### [Work to complete]
Please retype the records below exactly as they appear, leaving out every picture.

[Detected change data]
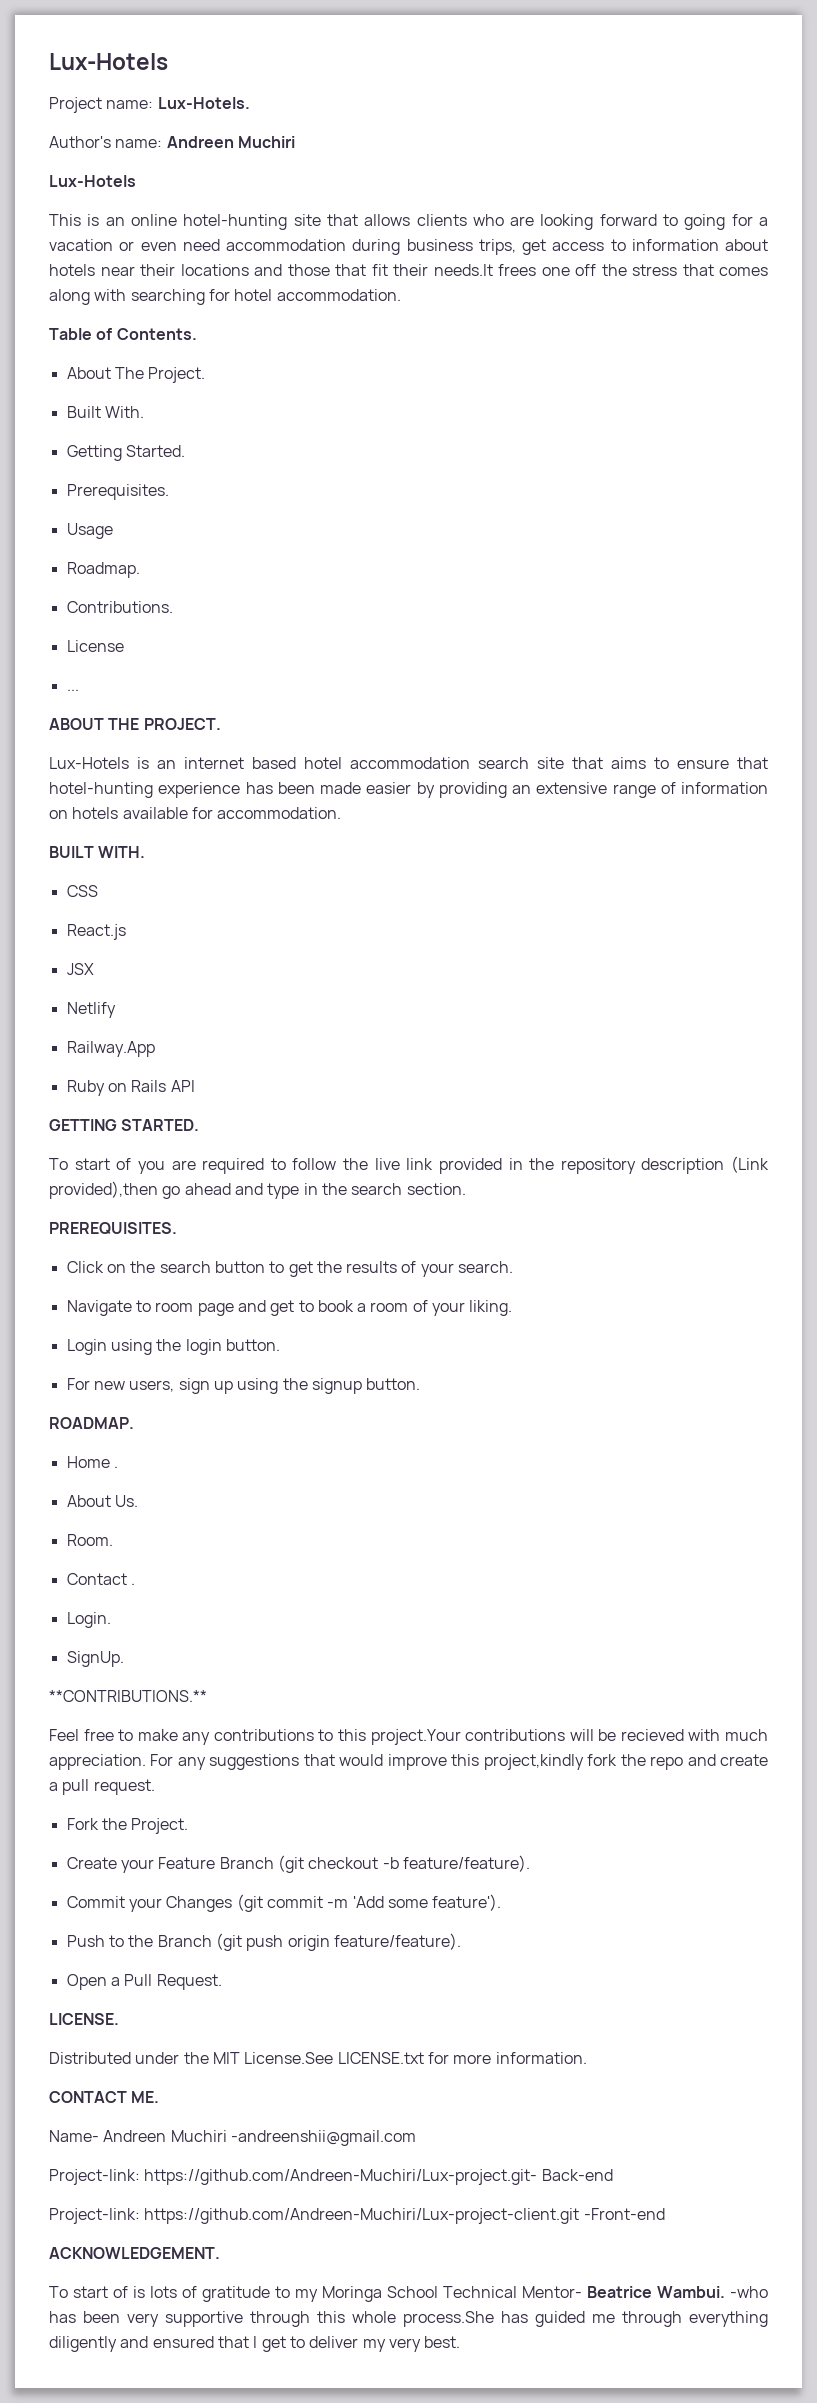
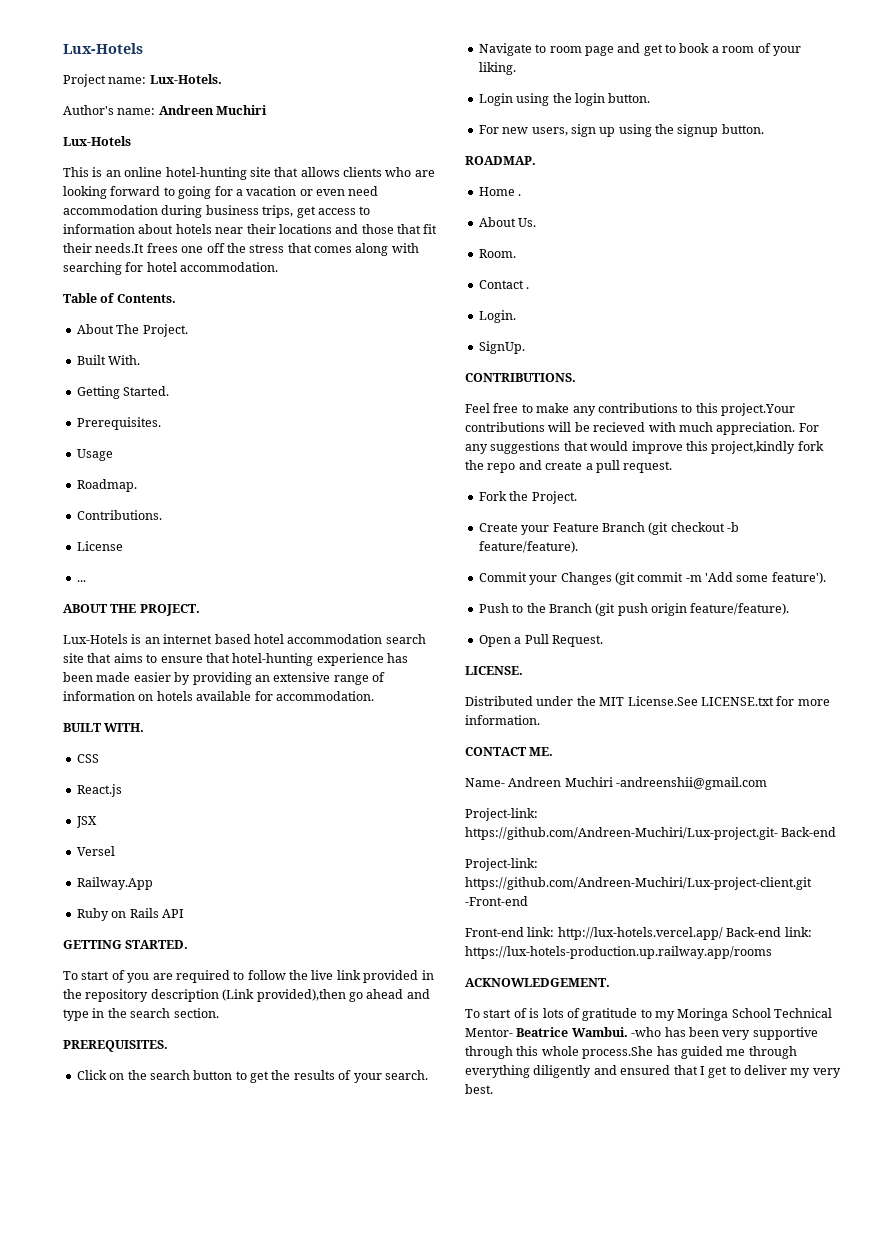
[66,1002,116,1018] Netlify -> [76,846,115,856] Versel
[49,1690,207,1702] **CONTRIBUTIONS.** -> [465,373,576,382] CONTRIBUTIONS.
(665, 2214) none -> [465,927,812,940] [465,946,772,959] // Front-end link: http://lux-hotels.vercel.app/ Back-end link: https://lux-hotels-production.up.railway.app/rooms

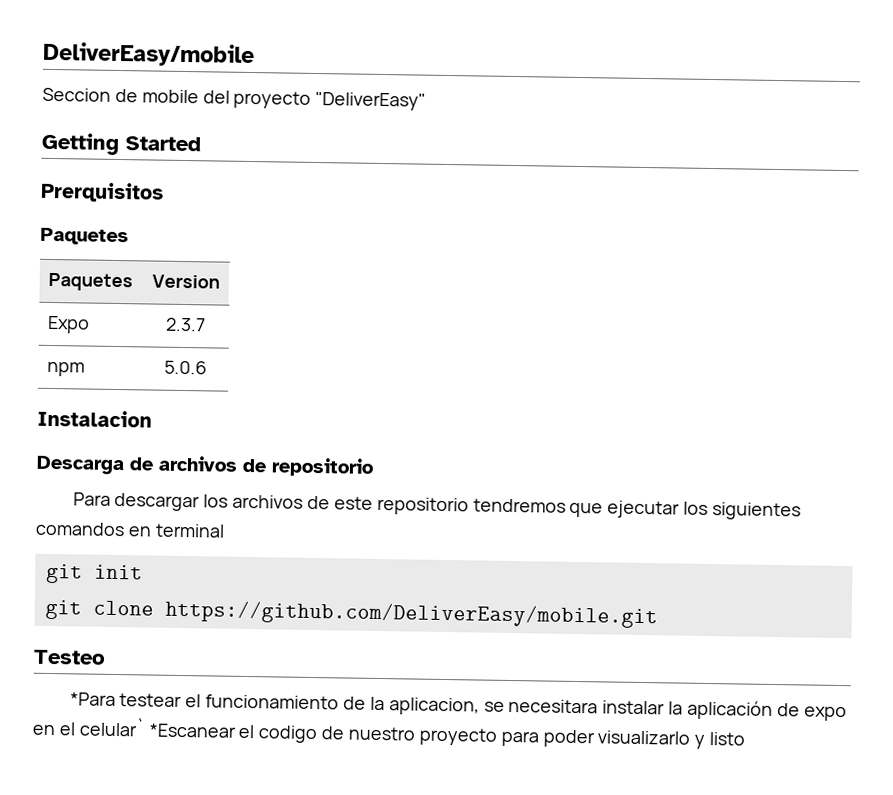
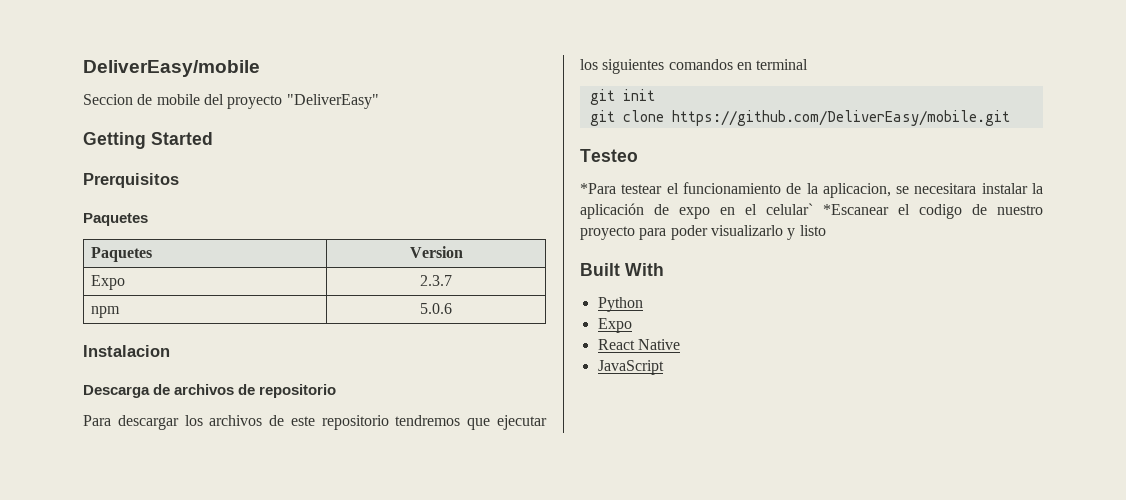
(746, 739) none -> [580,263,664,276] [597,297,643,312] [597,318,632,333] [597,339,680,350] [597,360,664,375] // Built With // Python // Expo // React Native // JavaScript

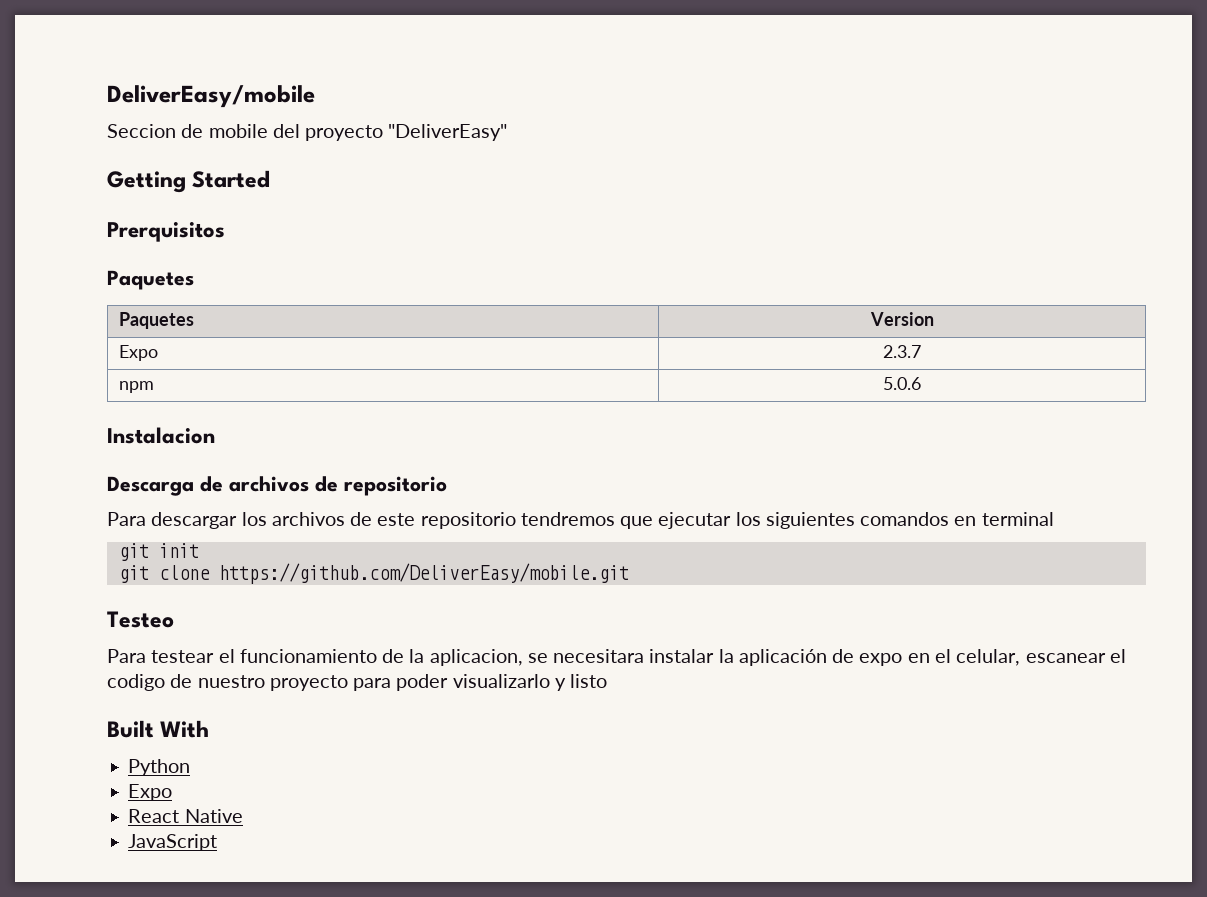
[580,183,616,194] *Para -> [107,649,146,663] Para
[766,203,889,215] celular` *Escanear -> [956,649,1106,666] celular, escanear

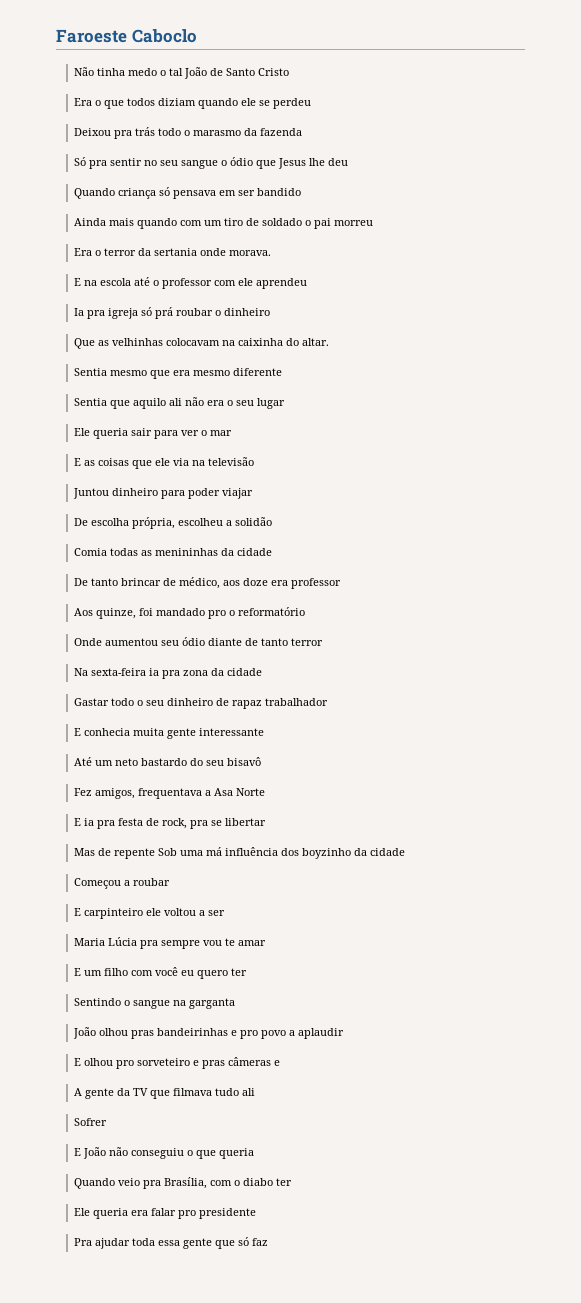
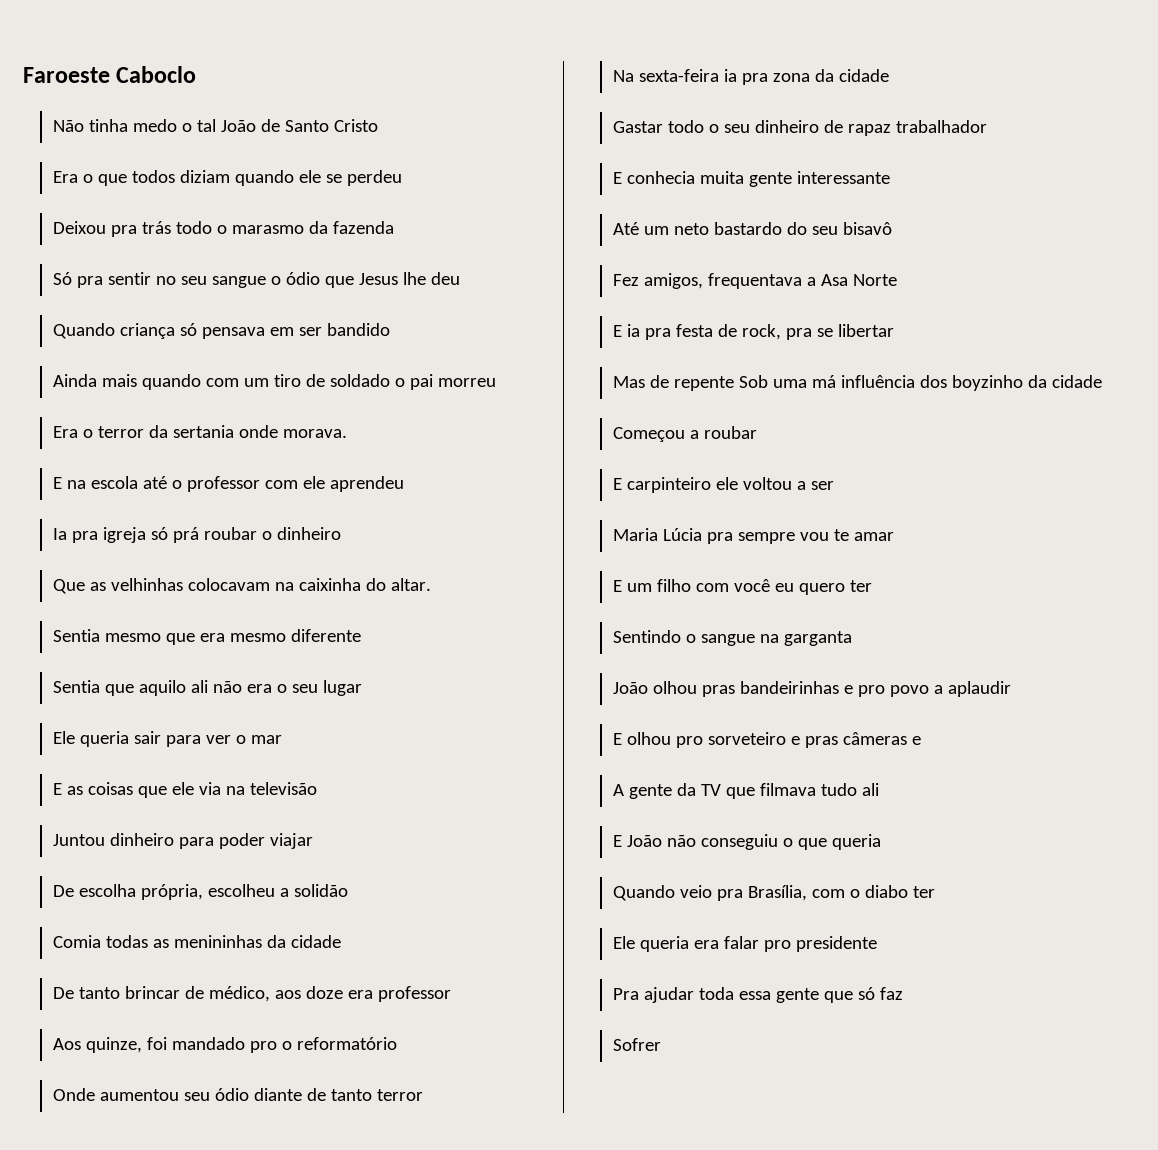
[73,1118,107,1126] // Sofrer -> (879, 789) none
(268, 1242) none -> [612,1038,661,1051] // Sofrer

### [Response to this exercise]
[66,1002,116,1018] Netlify -> [76,846,115,856] Versel
[49,1690,207,1702] **CONTRIBUTIONS.** -> [465,373,576,382] CONTRIBUTIONS.
(665, 2214) none -> [465,927,812,940] [465,946,772,959] // Front-end link: http://lux-hotels.vercel.app/ Back-end link: https://lux-hotels-production.up.railway.app/rooms

(746, 739) none -> [580,263,664,276] [597,297,643,312] [597,318,632,333] [597,339,680,350] [597,360,664,375] // Built With // Python // Expo // React Native // JavaScript

[580,183,616,194] *Para -> [107,649,146,663] Para
[766,203,889,215] celular` *Escanear -> [956,649,1106,666] celular, escanear

[73,1118,107,1126] // Sofrer -> (879, 789) none
(268, 1242) none -> [612,1038,661,1051] // Sofrer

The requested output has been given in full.